イギリス人がいかにスピードに真剣かは、今日では当たり前のディテールだが、「スパイダー」のPDFファイルには別スライドで掲載されている携帯電話用ワイヤレス充電クレードルというディテールが示している。結局のところ、「アルトゥーラ」はダイナミックに走りたいクルマなのだ。「そして、スマートフォンが飛び回るのは一番避けたいことなのだ。そのため、マクラーレンの携帯電話はセンタートンネルの上に置かれ、その中に固定される。そして、「スパイダー」がカーブでどんなに暴れても、常に所定の位置に留まるのだ。
マクラーレン アルトゥーラ スパイダー: 298,000ユーロ(約5,066万円)
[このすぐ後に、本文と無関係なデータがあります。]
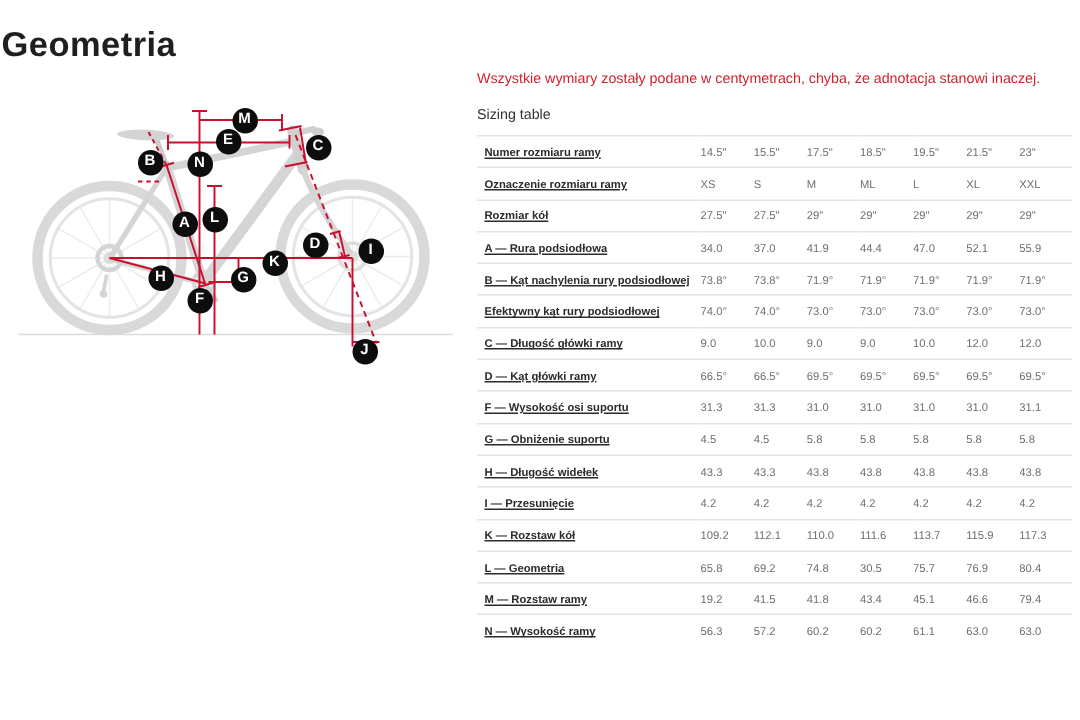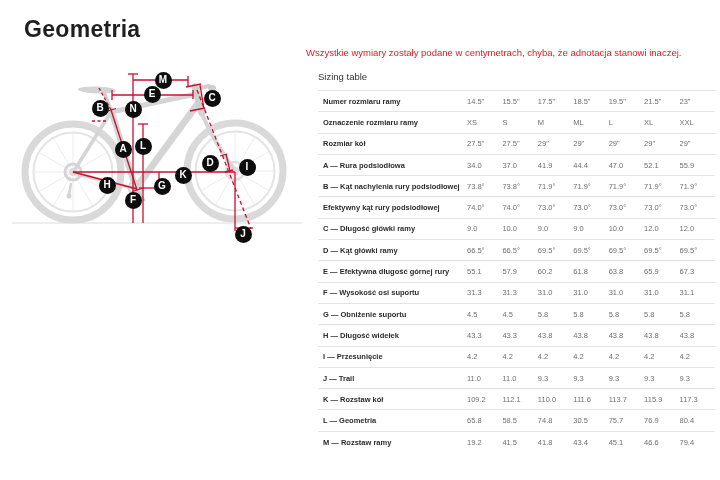--- a/index.html
+++ b/index.html
@@ -1,34 +1,34 @@
 <!DOCTYPE html>
 <html><head>
 <meta charset="utf-8">
 <style>
   * { margin:0; padding:0; box-sizing:border-box; }
   html,body { width:720px; height:480px; background:#fff; overflow:hidden;
               font-family:"Liberation Sans", sans-serif; }
   .page { position:relative; width:720px; height:480px; background:#fff; }
 
-  .page-title { position:absolute; left:24px; top:16px; font-size:23px;
+  .page-title { position:absolute; left:1px; top:16px; font-size:23px;
                 font-weight:700; color:#1f1f1f; letter-spacing:.3px; }
 
-  .note { position:absolute; left:306px; top:47px; font-size:9.5px;
+  .note { position:absolute; left:318px; top:47px; font-size:9.5px;
           color:#d2212e; white-space:nowrap; }
 
   .table-heading { position:absolute; left:318px; top:71px; font-size:9.5px;
                    font-weight:400; color:#333; }
 
   .sizing-table { position:absolute; left:318px; top:90px; width:397px;
                   border-collapse:collapse; table-layout:fixed; }
   .sizing-table tr { border-top:1px solid #e3e3e3; }
   .sizing-table th, .sizing-table td { height:21.3px; vertical-align:middle;
                   font-size:7.5px; text-align:left; white-space:nowrap; overflow:hidden; }
-  .sizing-table th { font-weight:700; color:#2b2b2b; padding-left:5px; }
+  .sizing-table th { font-weight:700; color:#2b2b2b; padding-left:5px;text-decoration:underline; }
   .sizing-table td { font-weight:400; color:#6f6f6f; }
 
   .diagram { position:absolute; left:0; top:60px; width:310px; height:190px; }
   .diagram svg { position:absolute; left:0; top:0; }
   .marker { position:absolute; width:17px; height:17px; border-radius:50%;
             background:#0d0d0d; color:#fff; font-size:10px; font-weight:700;
             display:flex; align-items:center; justify-content:center; line-height:1; }
 </style>
 </head>
 <body>
@@ -239,30 +239,20 @@
           <th>D — Kąt główki ramy</th>
           <td>66.5°</td>
           <td>66.5°</td>
           <td>69.5°</td>
           <td>69.5°</td>
           <td>69.5°</td>
           <td>69.5°</td>
           <td>69.5°</td>
         </tr>
         <tr>
-          <th>E — Efektywna długość górnej rury</th>
-          <td>55.1</td>
-          <td>57.9</td>
-          <td>60.2</td>
-          <td>61.8</td>
-          <td>63.8</td>
-          <td>65.9</td>
-          <td>67.3</td>
-        </tr>
-        <tr>
           <th>F — Wysokość osi suportu</th>
           <td>31.3</td>
           <td>31.3</td>
           <td>31.0</td>
           <td>31.0</td>
           <td>31.0</td>
           <td>31.0</td>
           <td>31.1</td>
         </tr>
         <tr>
@@ -289,55 +279,55 @@
           <th>I — Przesunięcie</th>
           <td>4.2</td>
           <td>4.2</td>
           <td>4.2</td>
           <td>4.2</td>
           <td>4.2</td>
           <td>4.2</td>
           <td>4.2</td>
         </tr>
         <tr>
-          <th>J — Trail</th>
-          <td>11.0</td>
-          <td>11.0</td>
-          <td>9.3</td>
-          <td>9.3</td>
-          <td>9.3</td>
-          <td>9.3</td>
-          <td>9.3</td>
-        </tr>
-        <tr>
           <th>K — Rozstaw kół</th>
           <td>109.2</td>
           <td>112.1</td>
           <td>110.0</td>
           <td>111.6</td>
           <td>113.7</td>
           <td>115.9</td>
           <td>117.3</td>
         </tr>
         <tr>
           <th>L — Geometria</th>
           <td>65.8</td>
-          <td>58.5</td>
+          <td>69.2</td>
           <td>74.8</td>
           <td>30.5</td>
           <td>75.7</td>
           <td>76.9</td>
           <td>80.4</td>
         </tr>
         <tr>
           <th>M — Rozstaw ramy</th>
           <td>19.2</td>
           <td>41.5</td>
           <td>41.8</td>
           <td>43.4</td>
           <td>45.1</td>
           <td>46.6</td>
           <td>79.4</td>
         </tr>
+        <tr>
+          <th>N — Wysokość ramy</th>
+          <td>56.3</td>
+          <td>57.2</td>
+          <td>60.2</td>
+          <td>60.2</td>
+          <td>61.1</td>
+          <td>63.0</td>
+          <td>63.0</td>
+        </tr>
       </tbody>
   </table>
 
 </div>
 
 </body></html>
マクラーレンを買う余裕があるなら、人生の晴れ舞台にはとっくに立っていることだろう。だからこそ、「クーペ」の273,073ユーロ(約4,642万円)より、スパイダーの方が25,000ユーロ(約425万円)ほど高いことは、障害にはならないはずだ。特に、「スパイダー」はより多くのフィーリングと壮大さを提供し、その上、あなたは虚栄の大通りでよりよく見られるだろう。
結論:
イギリス上空に暴風雨警報 – 天気予報でそう聞くと、我々はイライラしながらマッキントッシュに手を伸ばす。しかし、気象予報士ではなくマクラーレンからの知らせとなれば、期待は高まる。すべての「スパイダー」がそうであるように、ルーフが降りてくると口角が上がるからだ。しかも、そのクルマがとてもなめらかで、スポーティで、パワフルで、速ければ、なおさらだ。イギリスからの嵐がこれほど楽しいことはめったにない。